> About this task
In the entries below, how many lines include "none"? Reply with the number and nothing more.

Version difference data

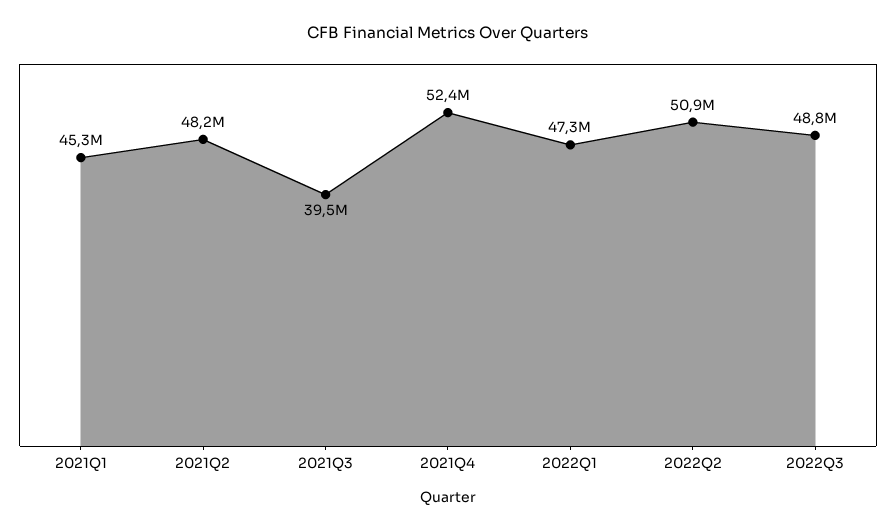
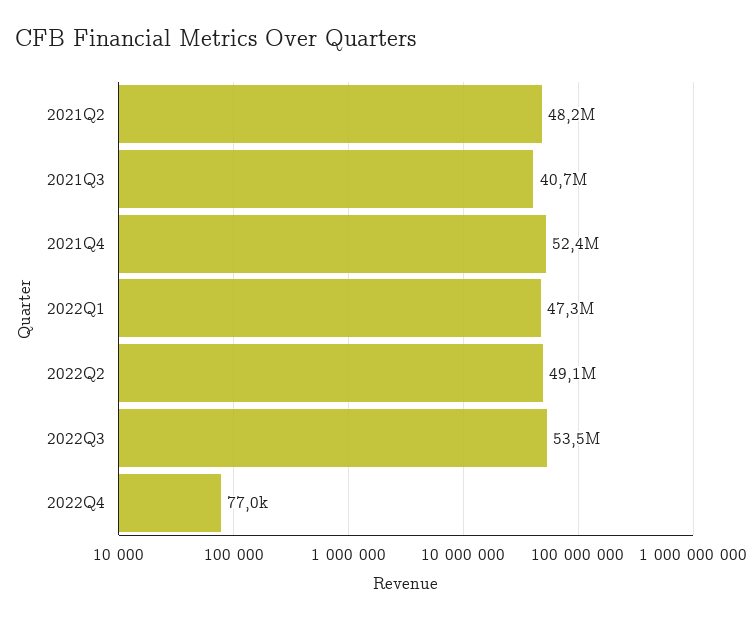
2021Q1: 45300000 -> none
2021Q3: 39500000 -> 40700000
2022Q2: 50900000 -> 49100000
2022Q3: 48800000 -> 53500000
2022Q4: none -> 77000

> Exercise answer
2